A new factor to have emerged since the late eighties is the uprising in Indian-occupied Kashmir. While there is a significant outside element fuelling the violence, there is no doubt that local anti-Indian sentiment is helping to sustain it. When Indian politicians demand that Pakistan halt its support for 'cross-border terrorism', they offer no quid pro quo.

For Pakistan, this is a low-cost proxy war that ties up around 400,000 Indian troops, so it is difficult for Gen Musharraf to persuade his army colleagues as well as gung-ho politicians that it is in Pakistan's advantage to cut off all movement of Kashmiri jihadis across the Line of Control.

But a brand new element may help break this deadlock. China has long been a keystone of Pakistan's diplomatic and military posture. Although its support has not been as unconditional in recent years as it once was, we have counted on Beijing as our staunchest friend.

With Vajpayee's successful visit and the signing of nine agreements as well a joint declaration, it seems that India's relations with China have finally emerged from their decades of stagnation and bitterness that followed the 1962 war between the two countries.

Given the influence Beijing enjoys in Islamabad, it is just possible that Chinese leaders will be able to convince President Musharraf to follow their example and put Kashmir on hold and normalize other aspects of bilateral ties with New Delhi.

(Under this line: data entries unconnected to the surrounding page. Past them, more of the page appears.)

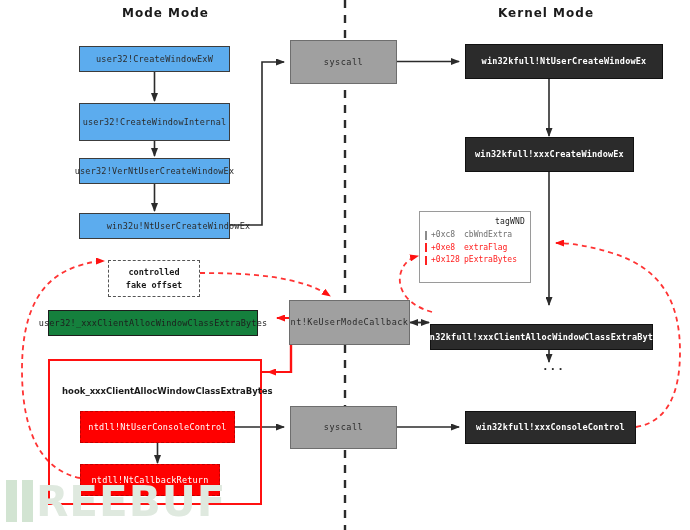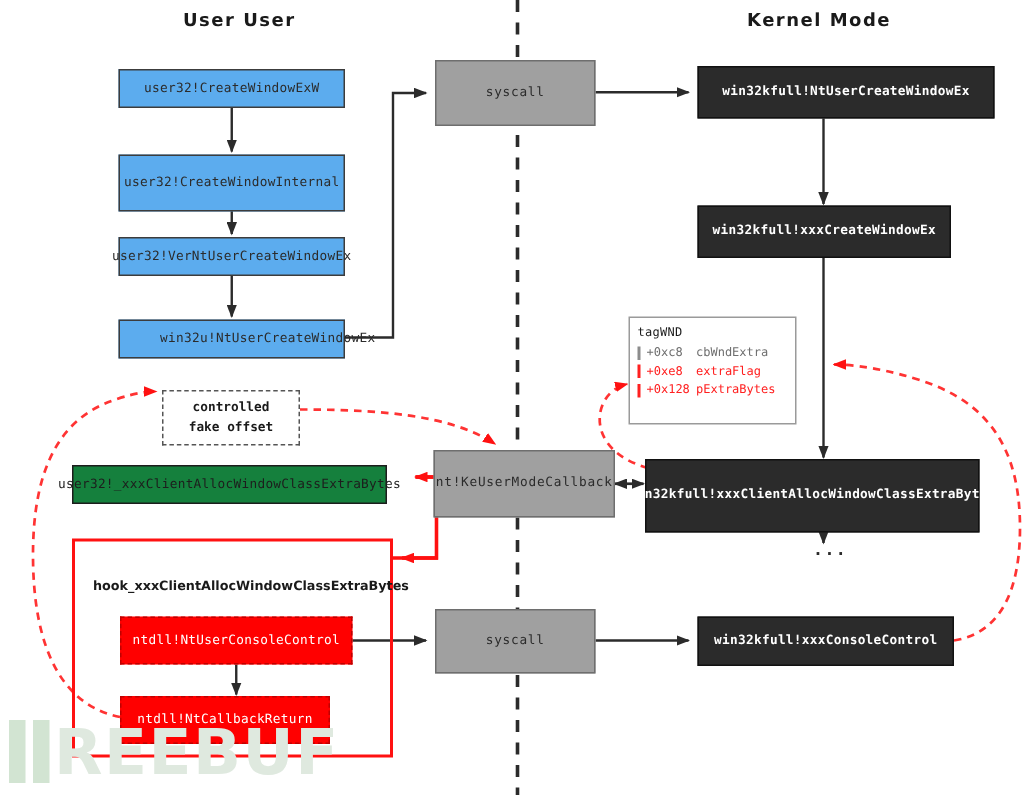--- a/index.html
+++ b/index.html
@@ -219,7 +219,7 @@
              C402,264 410,258 418,256" fill="none" stroke="#ff3333" stroke-width="1.8" stroke-dasharray="5 4" marker-end="url(#ah-red)"></path>
   </svg>
 
-  <div class="lane-title" style="left:122px; top:6px;">User User</div>
+  <div class="lane-title" style="left:122px; top:6px;">Mode Mode</div>
   <div class="lane-title" style="left:498px; top:6px;">Kernel Mode</div>
 
   <div class="node box-blue" style="left:79px; top:46px; width:151px; height:26px;">user32!CreateWindowExW</div>

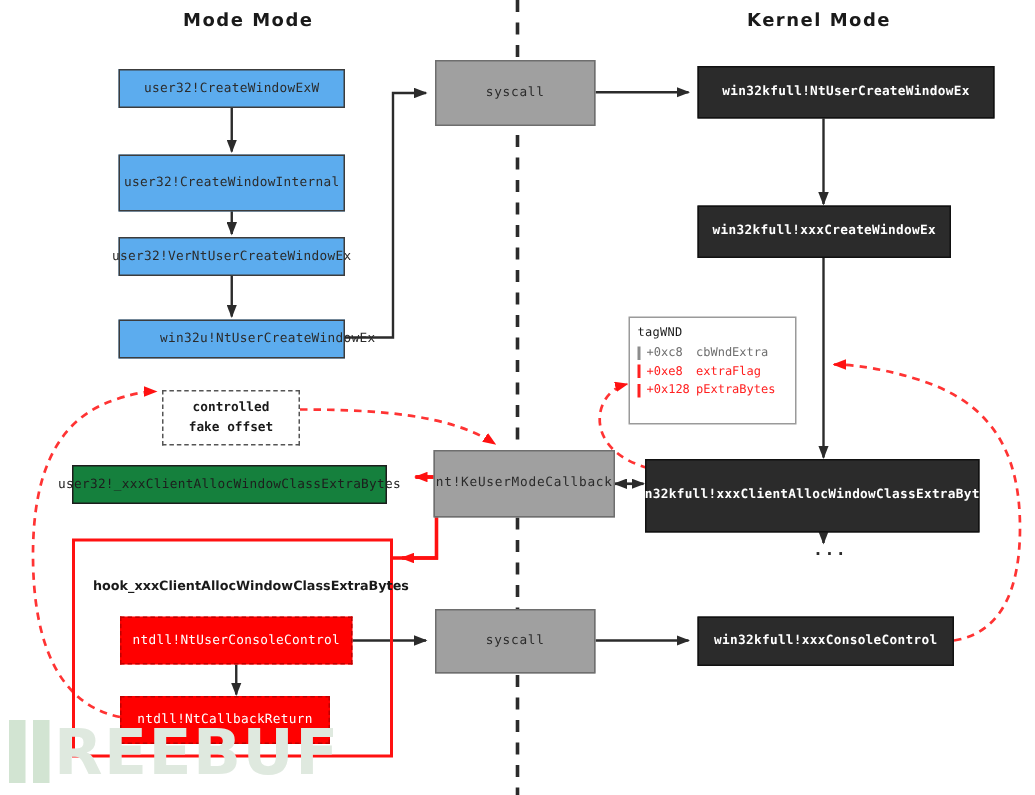--- a/index.html
+++ b/index.html
@@ -119,6 +119,7 @@
     color: #1a1a1a;
     letter-spacing: .2px;
     margin-bottom: 1px;
+    text-align: right;
   }
   .struct-row {
     display: flex;

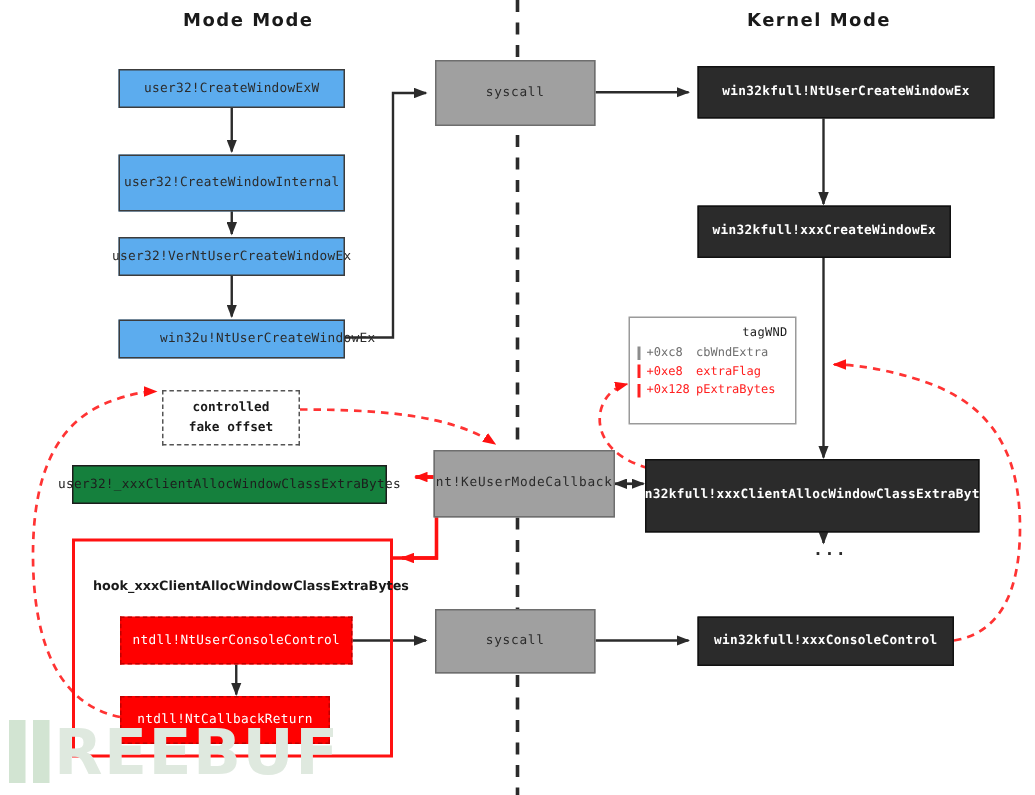--- a/index.html
+++ b/index.html
@@ -241,7 +241,7 @@
 
   <div class="node box-gray" style="left:289px; top:300px; width:121px; height:45px;">nt!KeUserModeCallback</div>
 
-  <div class="node box-black" style="left:430px; top:306px; width:223px; height:49px;">win32kfull!xxxClientAllocWindowClassExtraBytes</div>
+  <div class="node box-black" style="left:430px; top:324px; width:223px; height:26px;">win32kfull!xxxClientAllocWindowClassExtraBytes</div>
 
   <div class="node box-black" style="left:465px; top:411px; width:171px; height:33px;">win32kfull!xxxConsoleControl</div>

This will not be easy for Gen Musharraf to sell to many Pakistanis: currently the religious opposition parties are up in arms over the LFO as well as the open-ended support he is giving the Americans in their war against Al Qaeda and the Taliban.

A further U-turn, this time over Kashmir, will rob the jihadis of a role and their militancy and rage will turn inwards. But this militant force unleashed by Zia, has to be confronted at some point and reined in if Pakistan wants to rejoin the rest of the world and emerge from its self-imposed isolation.

These are turbulent times with the concept of pre-emptive war having replaced the whole edifice of collective security so carefully built up over the last five decades. Nations need to tread carefully lest they be consigned to the 'axis of evil'.

Empty rhetoric and shrill ideological bombast are no longer substitutes for a sane, cautious foreign policy. In short, Pakistan needs to undertake a drastic review of the path it has been following and take a long, hard look at the world outside.

The problem is that far too many of our policy-makers are bogged down in the past and are incapable of recognizing the rapid changes taking place around them. Our religious leaders seek to lead the country back into a medieval past and have no idea about the dynamics of the world we live in.

Uneducated in every sense of the word, they have bullied, browbeaten and bulldozed all opponents who have attempted to use reason and rational thought in political discourse. In pushing their agenda, they have been aided and abetted by the army which has sought to evolve a common dogma that unites the nation.

In the event, it has succeeded only in dividing the country: first, East Pakistan went its own way; now ethnicity, religion and sect are the bases for exclusive identities.

It is clear that our leaders do not possess the maturity and awareness of the larger world to seriously address the issues of our times. To varying degrees, they are stuck in their own narrow grooves, prisoners of tired, irrelevant ideologies.

Hopefully, in their own self-interest, foreign statesmen will be able to more appropriately and realistically focus the minds of these small-minded politicians and generals.